(AVAILABLE RECORDS)

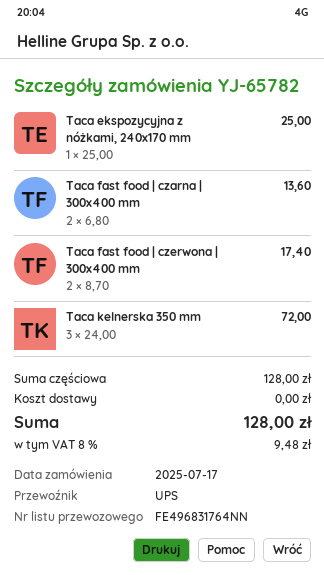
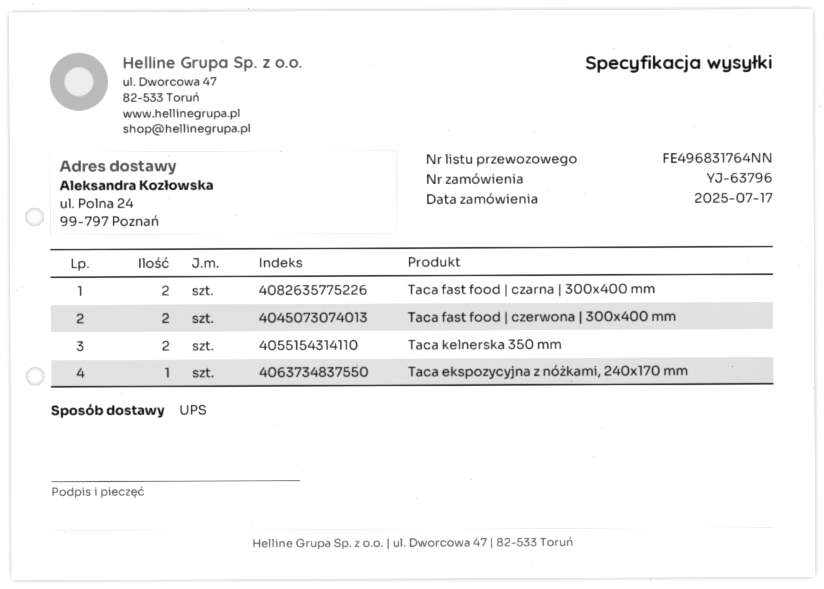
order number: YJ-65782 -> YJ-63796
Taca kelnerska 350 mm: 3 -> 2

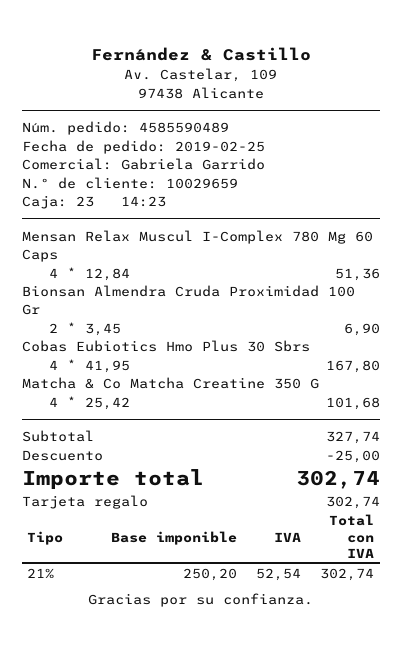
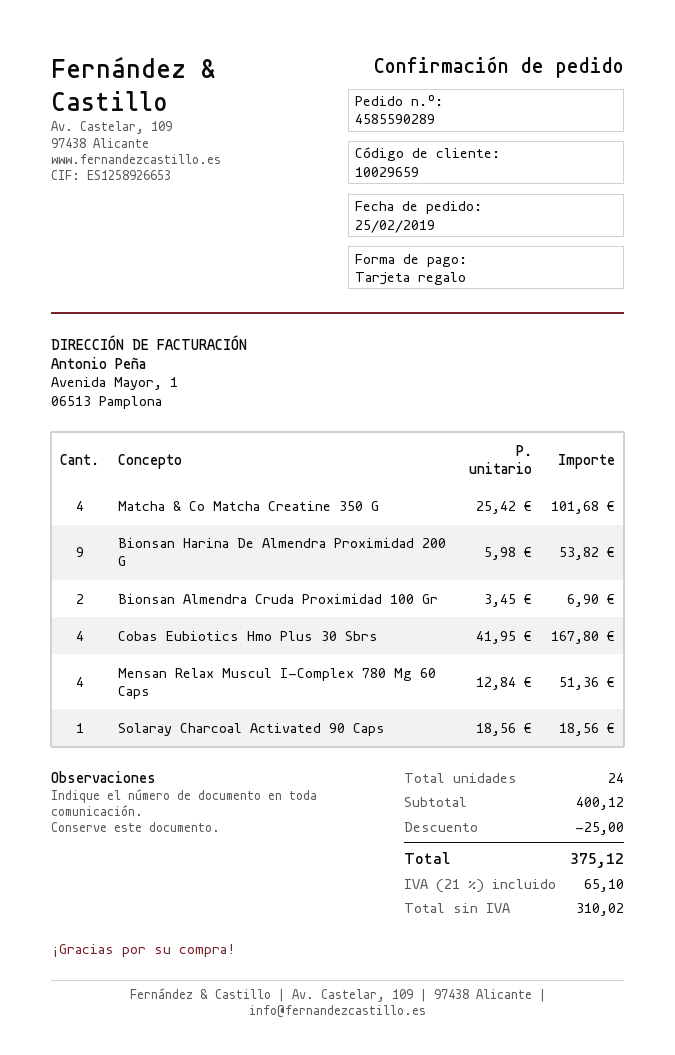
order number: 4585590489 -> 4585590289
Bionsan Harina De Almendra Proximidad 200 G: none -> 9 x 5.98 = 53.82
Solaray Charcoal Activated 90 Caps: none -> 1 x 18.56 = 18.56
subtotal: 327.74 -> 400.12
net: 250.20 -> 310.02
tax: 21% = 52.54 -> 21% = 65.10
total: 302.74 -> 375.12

(End AVAILABLE RECORDS)

*REQUIRED WORK*:
Only lines holding the word "order" belong in the answer; copy all of them from the records.

*RESPONSE TO THE TASK*:
order number: YJ-65782 -> YJ-63796
order number: 4585590489 -> 4585590289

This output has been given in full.